**What you need to do**
All the data that follows should be repeated exactly, without a single picture.

↓

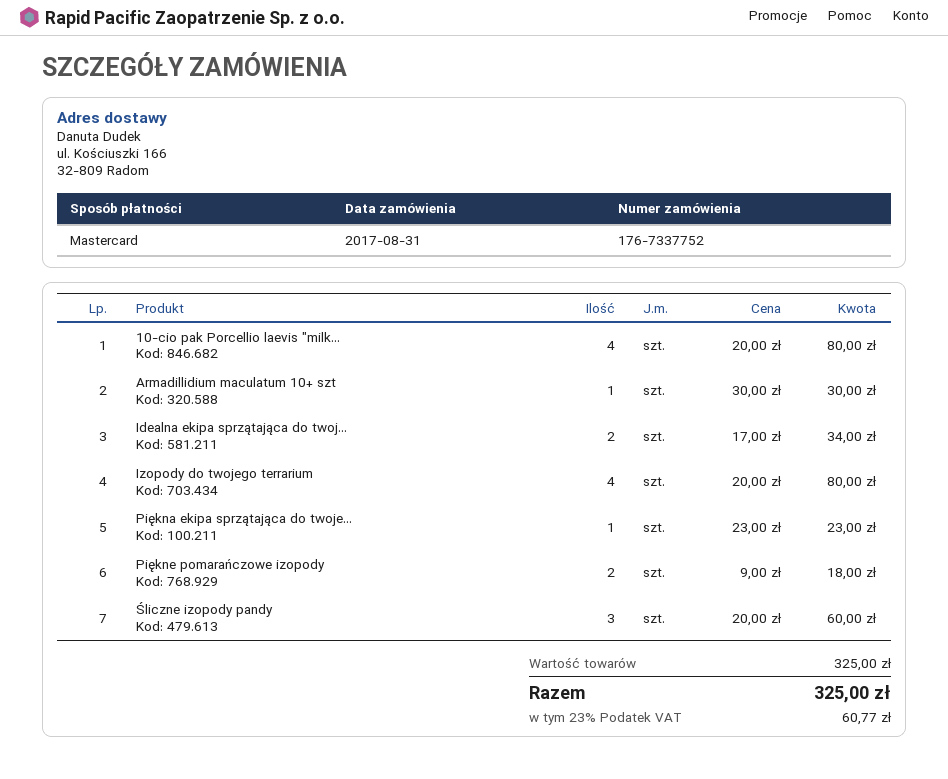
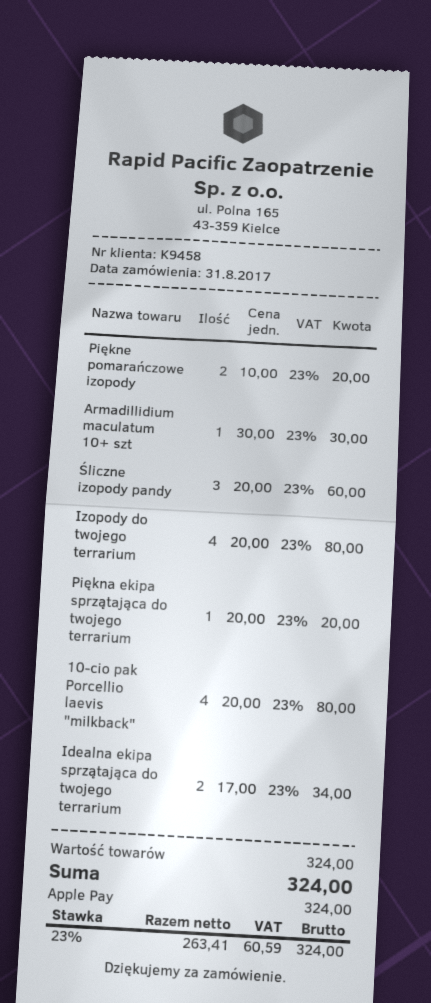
payment method: Mastercard -> Apple Pay
Piękna ekipa sprzątająca do twoje...: 1 x 23.00 = 23.00 -> 1 x 20.00 = 20.00
Piękne pomarańczowe izopody: 2 x 9.00 = 18.00 -> 2 x 10.00 = 20.00
subtotal: 325.00 -> 324.00
tax: 23% = 60.77 -> 23% = 60.59
total: 325.00 -> 324.00

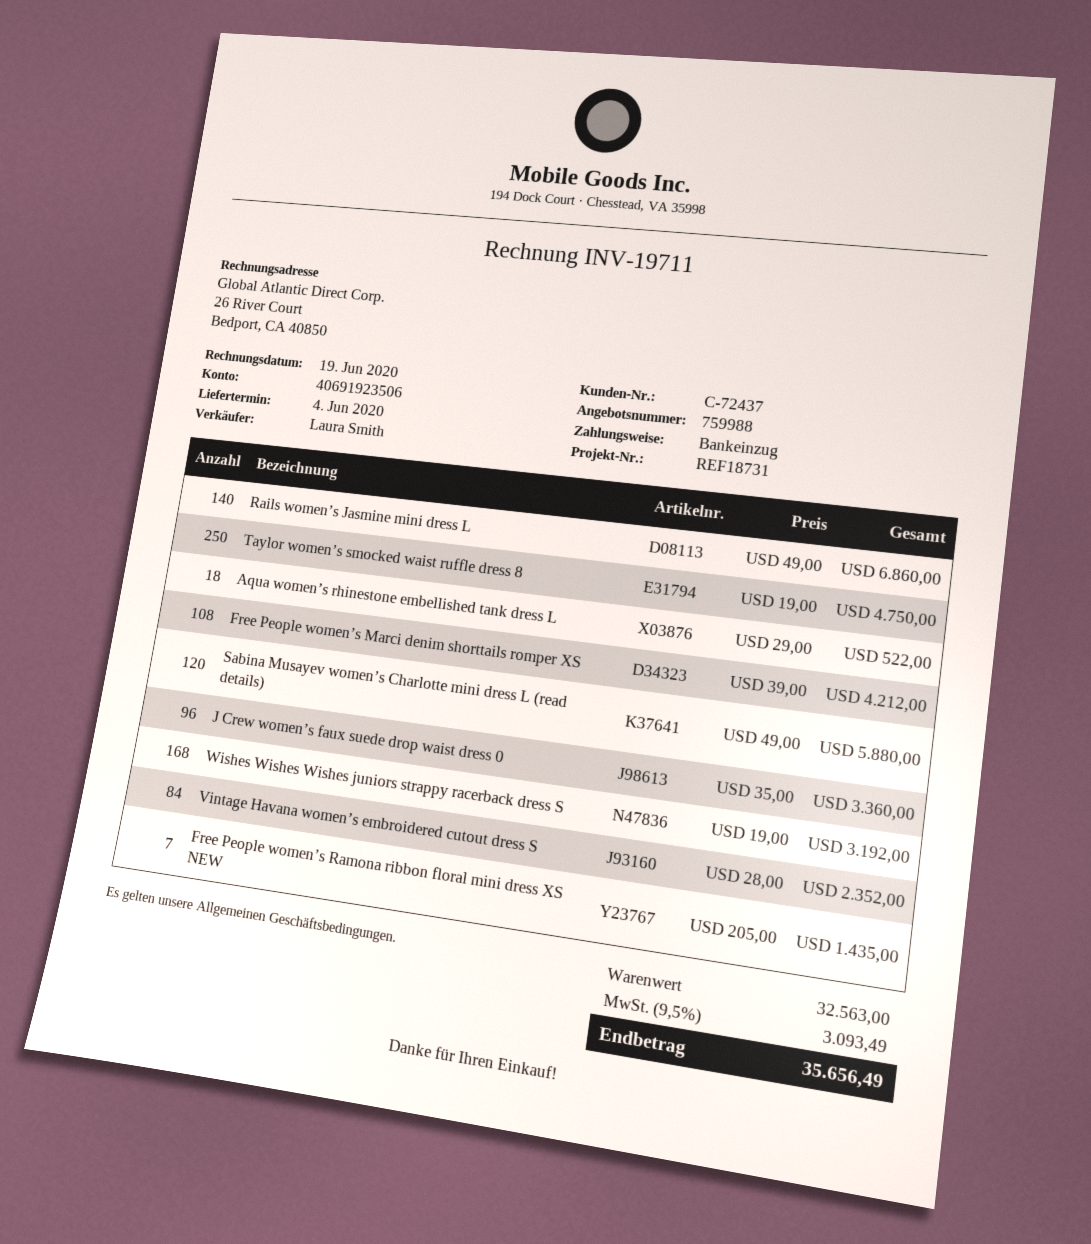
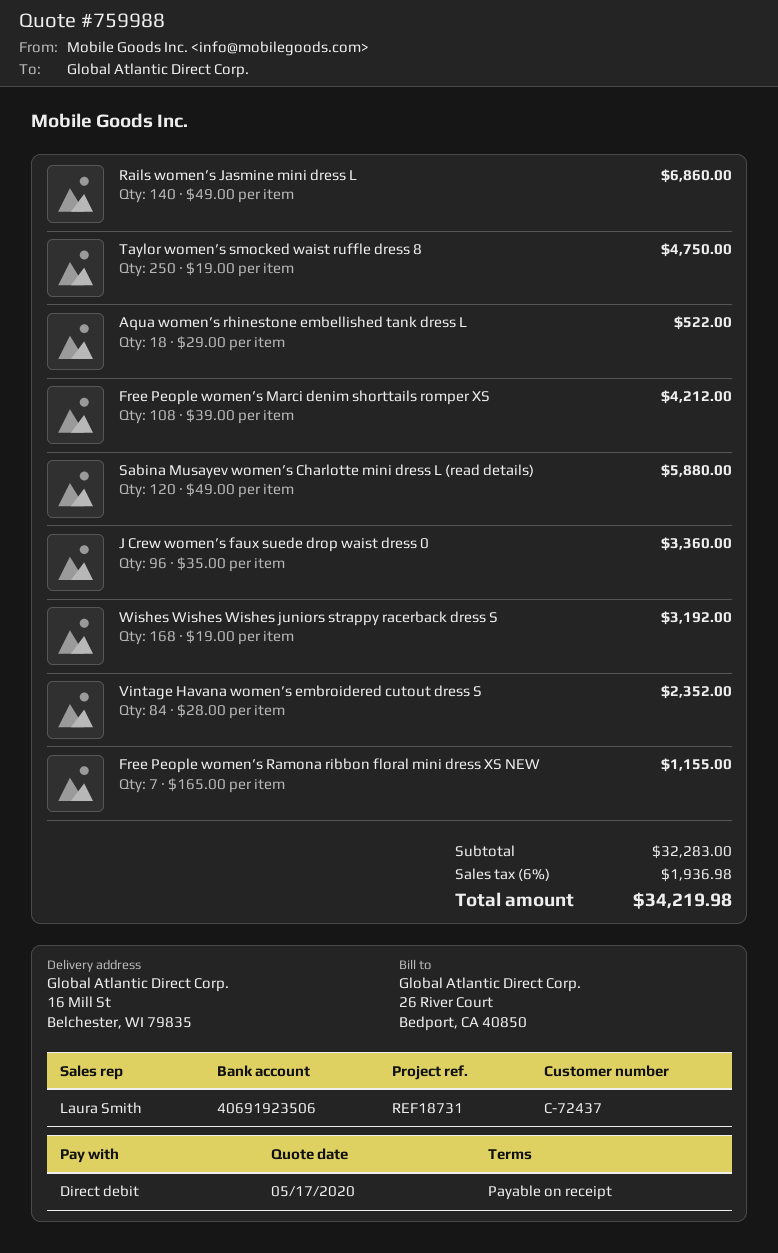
Free People women’s Ramona ribbon floral mini dress XS NEW: 7 x 205.00 = 1435.00 -> 7 x 165.00 = 1155.00
subtotal: 32563.00 -> 32283.00
tax: 9.5% = 3093.49 -> 6% = 1936.98
total: 35656.49 -> 34219.98

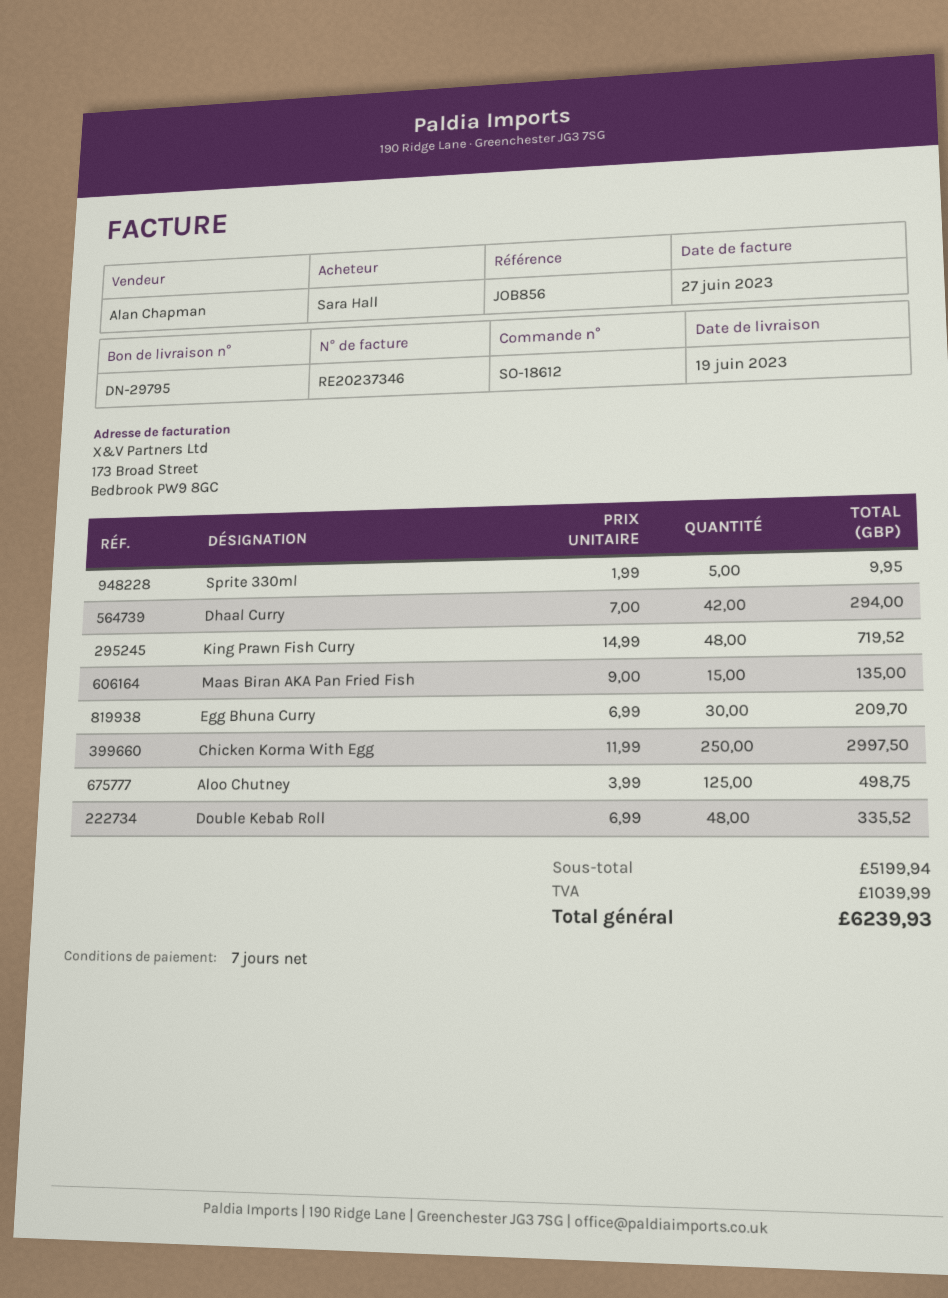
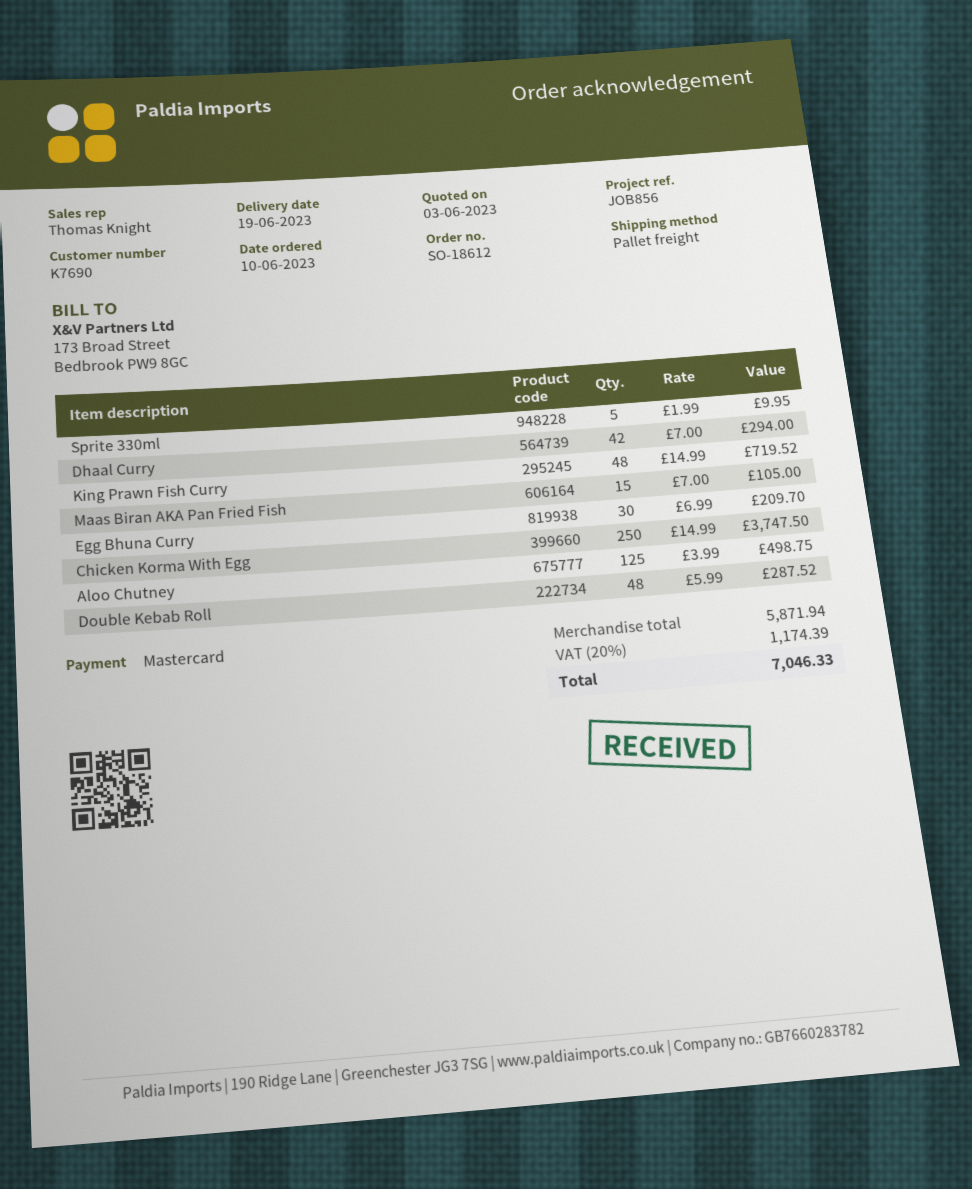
sales rep: Alan Chapman -> Thomas Knight
Maas Biran AKA Pan Fried Fish: 15 x 9.00 = 135.00 -> 15 x 7.00 = 105.00
Chicken Korma With Egg: 250 x 11.99 = 2997.50 -> 250 x 14.99 = 3747.50
Double Kebab Roll: 48 x 6.99 = 335.52 -> 48 x 5.99 = 287.52
subtotal: 5199.94 -> 5871.94
tax: 1039.99 -> 1174.39
total: 6239.93 -> 7046.33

↑

**Expected output**
payment method: Mastercard -> Apple Pay
Piękna ekipa sprzątająca do twoje...: 1 x 23.00 = 23.00 -> 1 x 20.00 = 20.00
Piękne pomarańczowe izopody: 2 x 9.00 = 18.00 -> 2 x 10.00 = 20.00
subtotal: 325.00 -> 324.00
tax: 23% = 60.77 -> 23% = 60.59
total: 325.00 -> 324.00

Free People women’s Ramona ribbon floral mini dress XS NEW: 7 x 205.00 = 1435.00 -> 7 x 165.00 = 1155.00
subtotal: 32563.00 -> 32283.00
tax: 9.5% = 3093.49 -> 6% = 1936.98
total: 35656.49 -> 34219.98

sales rep: Alan Chapman -> Thomas Knight
Maas Biran AKA Pan Fried Fish: 15 x 9.00 = 135.00 -> 15 x 7.00 = 105.00
Chicken Korma With Egg: 250 x 11.99 = 2997.50 -> 250 x 14.99 = 3747.50
Double Kebab Roll: 48 x 6.99 = 335.52 -> 48 x 5.99 = 287.52
subtotal: 5199.94 -> 5871.94
tax: 1039.99 -> 1174.39
total: 6239.93 -> 7046.33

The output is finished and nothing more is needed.